Although we still have a lot to learn about how you can augment your memory, it’s very clear what we can do to destroy it. Poor sleep and stress are two of the most common sources of memory loss. Research suggests that less than six hours of sleep per night will impair memory for most people; eight hours seems to promote optimum function. Severe chronic stress causes increases in the hormone cortisol, which damages the part of the brain essential to laying down new memories. A lack of physical exercise is also bad for memory formation. Aerobic exercise seems to raise levels of nerve growth factor, which plays a key role in maintaining brain elasticity.

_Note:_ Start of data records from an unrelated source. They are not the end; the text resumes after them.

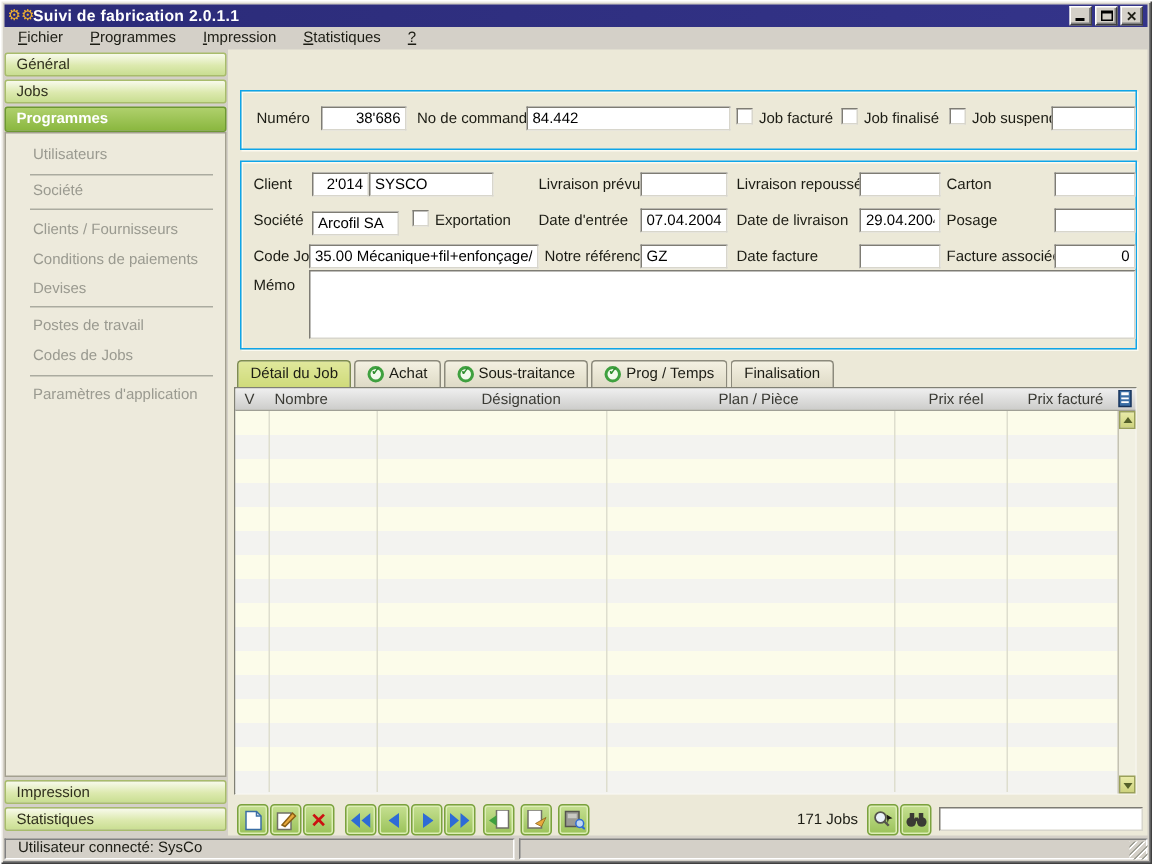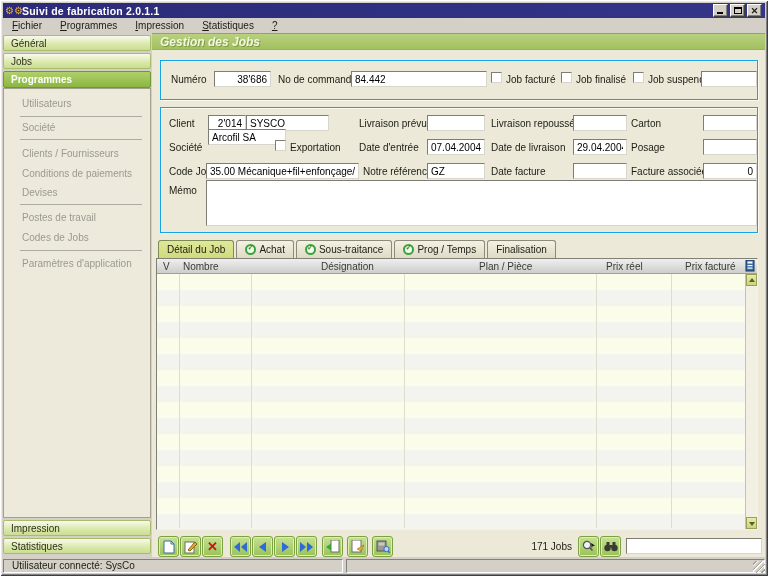--- a/index.html
+++ b/index.html
@@ -141,7 +141,6 @@
   <div class="abs side-head" style="top:538px;">Statistiques</div>
 
   <div class="abs main">
-    <div class="page-head">Gestion des Jobs</div>
 
     <div class="groupbox" style="left:8px; top:27px; width:598px; height:40px;">
       <span class="lbl" style="left:10px; top:12px;">Numéro</span>

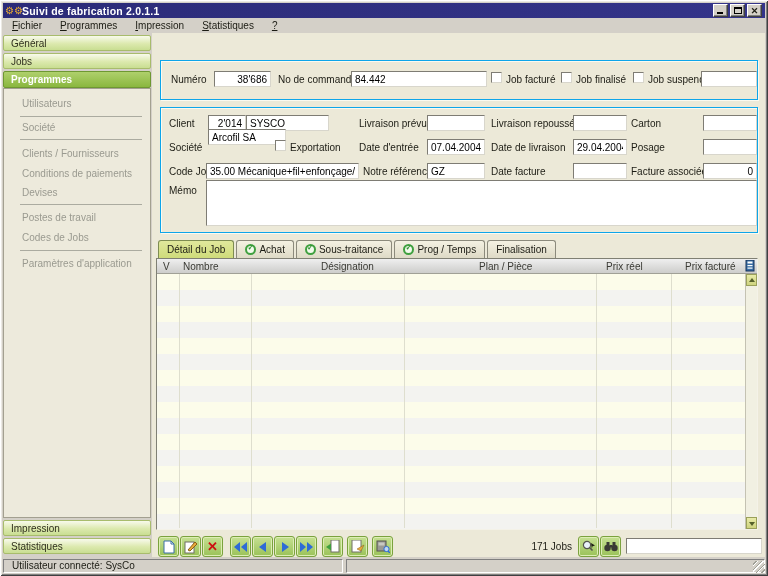--- a/index.html
+++ b/index.html
@@ -169,7 +169,7 @@
       <input class="field" style="left: 542px; top: 7px; width: 54px;" readonly="" value="">
 
       <span class="lbl" style="left:8px; top:33px;">Société</span>
-      <input class="field" style="left: 47px; top: 21px; width: 78px;" readonly="" value="Arcofil SA">
+      <input class="field" style="left: 47px; top: 33px; width: 58px;" readonly="" value="Arcofil SA">
       <span class="cb" style="left:114px; top:32px;"></span>
       <span class="lbl" style="left:129px; top:33px;">Exportation</span>
       <span class="lbl" style="left:198px; top:33px;">Date d'entrée</span>

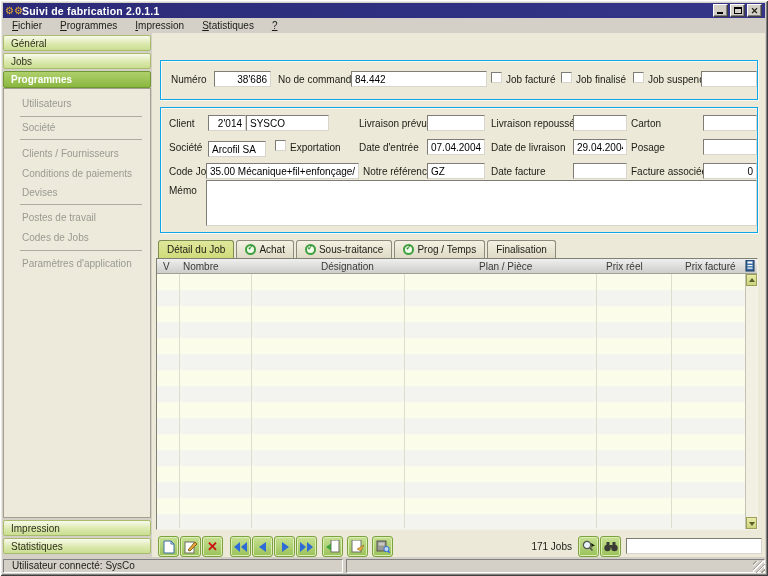--- a/index.html
+++ b/index.html
@@ -219,7 +219,7 @@
         <span class="th" style="left:26px;">Nombre</span>
         <span class="th" style="left:164px;">Désignation</span>
         <span class="th" style="left:322px;">Plan / Pièce</span>
-        <span class="th" style="left:449px;text-align:center;">Prix réel</span>
+        <span class="th" style="left:462px;text-align:center;">Prix réel</span>
         <span class="th" style="left:528px;">Prix facturé</span>
         <span class="th" style="left:588px; top:1px;">
           <svg width="11" height="12" viewBox="0 0 11 12">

Alcoholism is next in line. People who drink heavily (men can get away with more than women can in this matter) will have problems with short-term memory Eventually, their long-term memory goes as well, creating blanks where once there was recollection. One mechanism by which this occurs is the leaching of vitamin B1. While the idea that megadoses of B1 can help memory is not substantiated, there is no question that depletion of B1 can have catastrophic effects on memory; deficiency of B12 can also be a culprit. The effect of having a glass or so of wine every night is still debated; two recent studies have indicated that regular light drinking may lower the risk of Alzheimer’s.

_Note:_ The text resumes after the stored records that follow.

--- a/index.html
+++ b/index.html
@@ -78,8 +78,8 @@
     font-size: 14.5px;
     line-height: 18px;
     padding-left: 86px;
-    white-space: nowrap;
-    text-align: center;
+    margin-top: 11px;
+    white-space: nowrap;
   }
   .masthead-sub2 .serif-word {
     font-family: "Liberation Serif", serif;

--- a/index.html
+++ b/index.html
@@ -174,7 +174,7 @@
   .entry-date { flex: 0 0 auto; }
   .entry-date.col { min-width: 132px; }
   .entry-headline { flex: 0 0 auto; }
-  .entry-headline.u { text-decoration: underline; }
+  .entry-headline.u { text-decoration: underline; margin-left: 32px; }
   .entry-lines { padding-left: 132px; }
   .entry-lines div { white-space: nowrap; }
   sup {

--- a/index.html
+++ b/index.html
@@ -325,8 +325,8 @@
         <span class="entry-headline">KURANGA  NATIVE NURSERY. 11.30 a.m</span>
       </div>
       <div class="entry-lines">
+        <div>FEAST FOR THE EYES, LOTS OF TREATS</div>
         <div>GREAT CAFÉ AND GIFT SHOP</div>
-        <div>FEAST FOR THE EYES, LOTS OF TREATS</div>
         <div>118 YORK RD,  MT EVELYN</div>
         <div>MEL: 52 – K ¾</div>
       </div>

Smoking, which limits blood flow to the brain, has an adverse effect on memory – as it does on just about everything else. There is also good evidence now that memory decay may be caused by severe head injuries such as concussion (which also seems to bring on premature Alzheimer’s). Lead and aluminum exposure and the herpes virus are other possible risk factors. Untreated diabetes, high blood pressure, poor kidney function, meningitis, and Lyme disease lower memory function. And many scientists believe that sustained untreated depression will also damage memory, both because it distracts the mind and limits attention and because it appears to cause cell death in key areas of the brain. The longer the depression remains untreated, the worse the memory loss will be. Finally, several medications  –  including, ironically, some used to treat depression – are known to cause memory loss, among them Elavil, Ativan, Valium, Kionopin, Dalmane, Ambien, Demerol, Tagamet, insulin, and the eyedrops used for glaucoma.

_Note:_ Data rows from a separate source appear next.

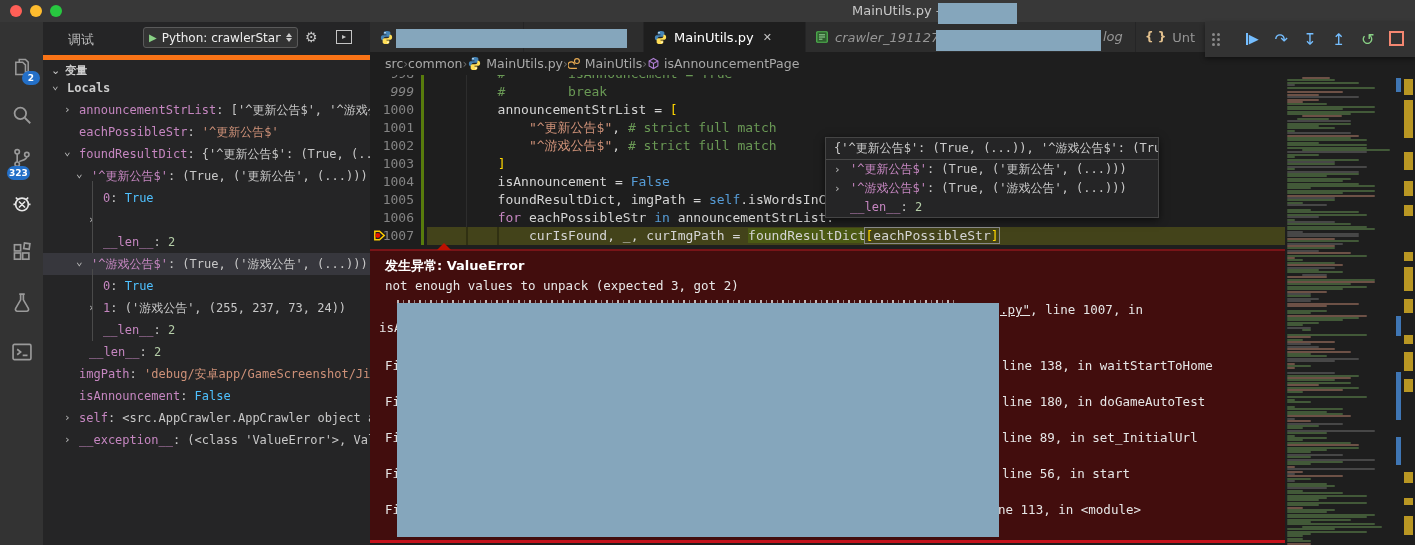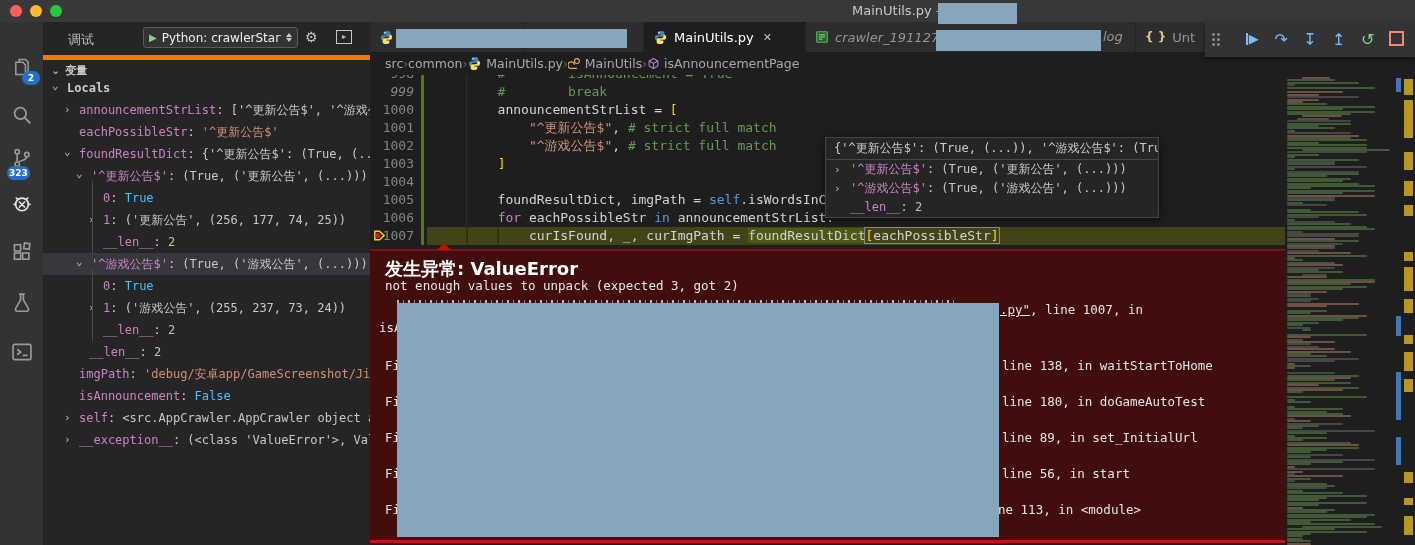--- a/index.html
+++ b/index.html
@@ -296,6 +296,7 @@
       <div class="line-num mono" style="top: 80px;">1003</div>
       <div class="code-line mono" style="top: 80px;"><span class="tk-w">        </span><span class="tk-g">]</span></div>
       <div class="line-num mono" style="top: 98px;">1004</div>
+      <div class="code-line mono" style="top: 98px;"><span class="tk-w">        isAnnouncement = </span><span class="tk-b">False</span></div>
       <div class="line-num mono" style="top: 116px;">1005</div>
       <div class="code-line mono" style="top: 116px;"><span class="tk-w">        foundResultDict, imgPath = </span><span class="tk-b">self</span><span class="tk-w">.isWordsInCur</span></div>
       <div class="line-num mono" style="top: 134px;">1006</div>

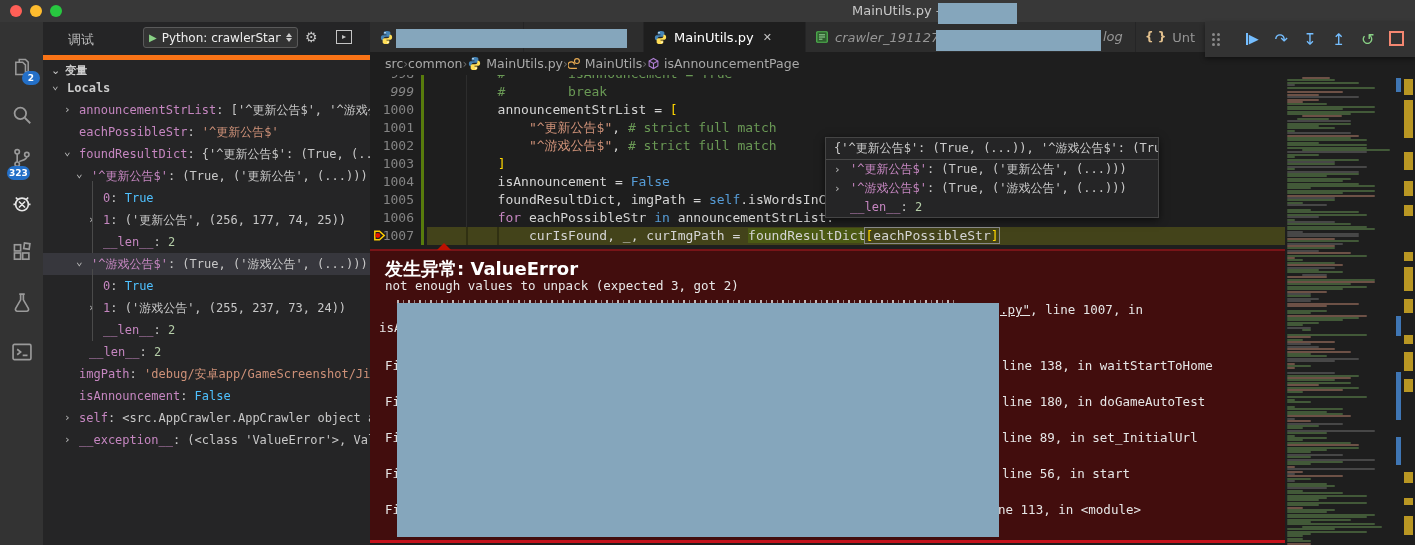--- a/index.html
+++ b/index.html
@@ -174,7 +174,7 @@
         <div class="var-row mono" style="top: 66px;"><span class="var-chev" style="left: 21px; top: -2px;">⌄</span><span style="margin-left: 36px;"><span class="vn">foundResultDict</span><span class="vv">: {'^更新公告$': (True, (...)…</span></span></div>
         <div class="var-row mono" style="top: 88px;"><span class="var-chev" style="left: 33px; top: -2px;">⌄</span><span style="margin-left: 48px;"><span class="vn">'^更新公告$'</span><span class="vv">: (True, ('更新公告', (...)))</span></span></div>
         <div class="var-row mono" style="top: 110px;"><span style="margin-left: 60px;"><span class="vn">0</span><span class="vv">: </span><span class="vb">True</span></span></div>
-        <div class="var-row mono" style="top: 132px;"><span class="var-chev" style="left: 45px;">›</span><span style="margin-left: 60px;"><span class="vn">1</span><span class="vv">: ('更新公告', (256, 177, 74, 25))</span></span></div>
+        <div class="var-row mono" style="top: 132px;"><span class="var-chev" style="left: 45px;">›</span></div>
         <div class="var-row mono" style="top: 154px;"><span style="margin-left: 60px;"><span class="vn">__len__</span><span class="vv">: </span><span class="vnum">2</span></span></div>
         <div class="var-row mono sel" style="top: 176px;"><span class="var-chev" style="left: 33px; top: -2px;">⌄</span><span style="margin-left: 48px;"><span class="vn">'^游戏公告$'</span><span class="vv">: (True, ('游戏公告', (...)))</span></span></div>
         <div class="var-row mono" style="top: 198px;"><span style="margin-left: 60px;"><span class="vn">0</span><span class="vv">: </span><span class="vb">True</span></span></div>

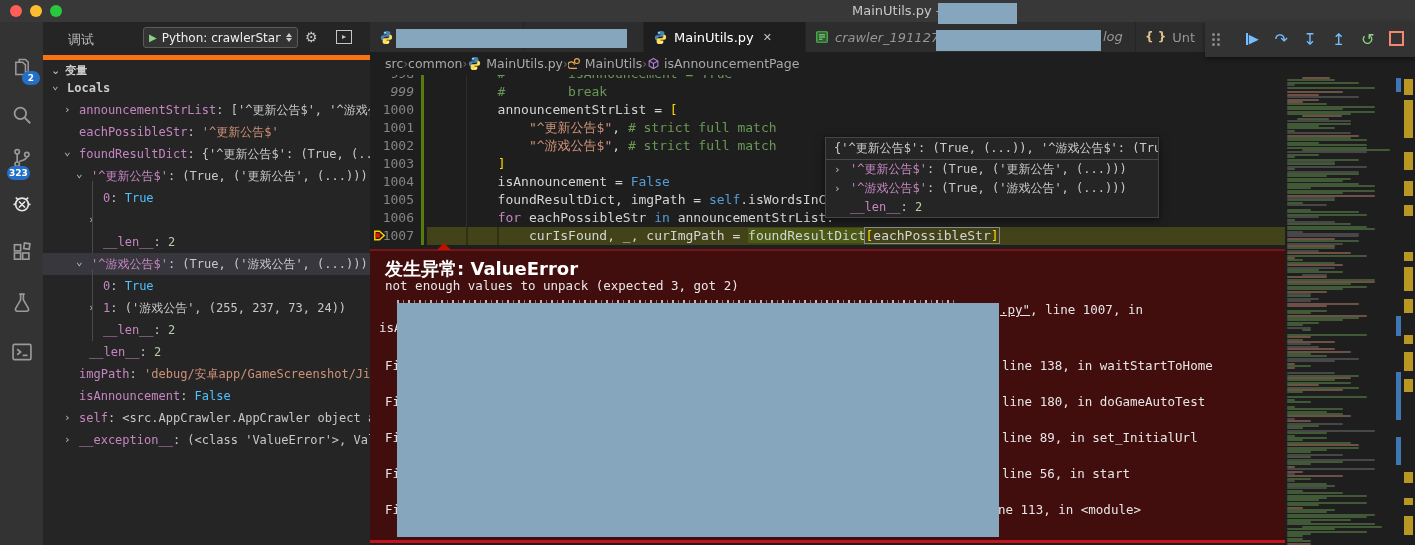--- a/index.html
+++ b/index.html
@@ -64,7 +64,7 @@
   
   #exc{left:370px;top:249px;width:915px;height:289px;background:#420d0d;border-top:2px solid #791418;border-bottom:3px solid #c3131c;box-sizing:content-box;}
   #exc-arrow{position:absolute;left:437px;top:243px;width:0;height:0;border-left:7px solid transparent;border-right:7px solid transparent;border-bottom:7px solid #be1100;}
-  #exc-title{position:absolute;left:15px;top:6px;color:#ffffff;font-size:18px;font-weight:bold;}
+  #exc-title{position:absolute;left:15px;top:6px;color:#ffffff;font-size:13px;font-weight:bold;}
   #exc-msg{position:absolute;left:15px;top:27px;color:#e8e8e8;font-size:12.5px;}
   #clip-strip{position:absolute;left:27px;top:49px;width:560px;height:4px;overflow:hidden;
      background:repeating-linear-gradient(90deg,rgba(225,225,225,.8) 0 2px,transparent 2px 6px,rgba(225,225,225,.55) 6px 7px,transparent 7px 11px);}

Even if one avoids all the pitfalls of memory loss and lives a healthy, intellectually challenging life, at some point the mind will begin to falter. The most common complaints among older people – indeed among people across the board – are forgetting the names of friends or where you’ve put your glasses, and finding you can’t recall a PIN number or a phone number. But what of deeper memory loss? Does one increasingly forget one’s feelings, the nature of one’s first love, the scenes that make up a remembered childhood? One doesn’t forget how to ride a bicycle, because such muscle memory has permanence. One does forget facts and information unless they are rehearsed. Between that which we naturally remember and that which we naturally forget lie our emotions, which we half remember, which haze but are never quite lost, which are always present in our current personality. This is the domain of greatest mystery. Mental practice can help you to improve cognitive function, but those profound memories that give us the f eeling of substance in our lives are much less likely to respond to self-improvement techniques; they are simply who we are. We give them weight when our own actions are consistent with them, and we hold on to them by being constant and true to ourselves, by having a coherence in our lives that makes the past fully relevant to the present.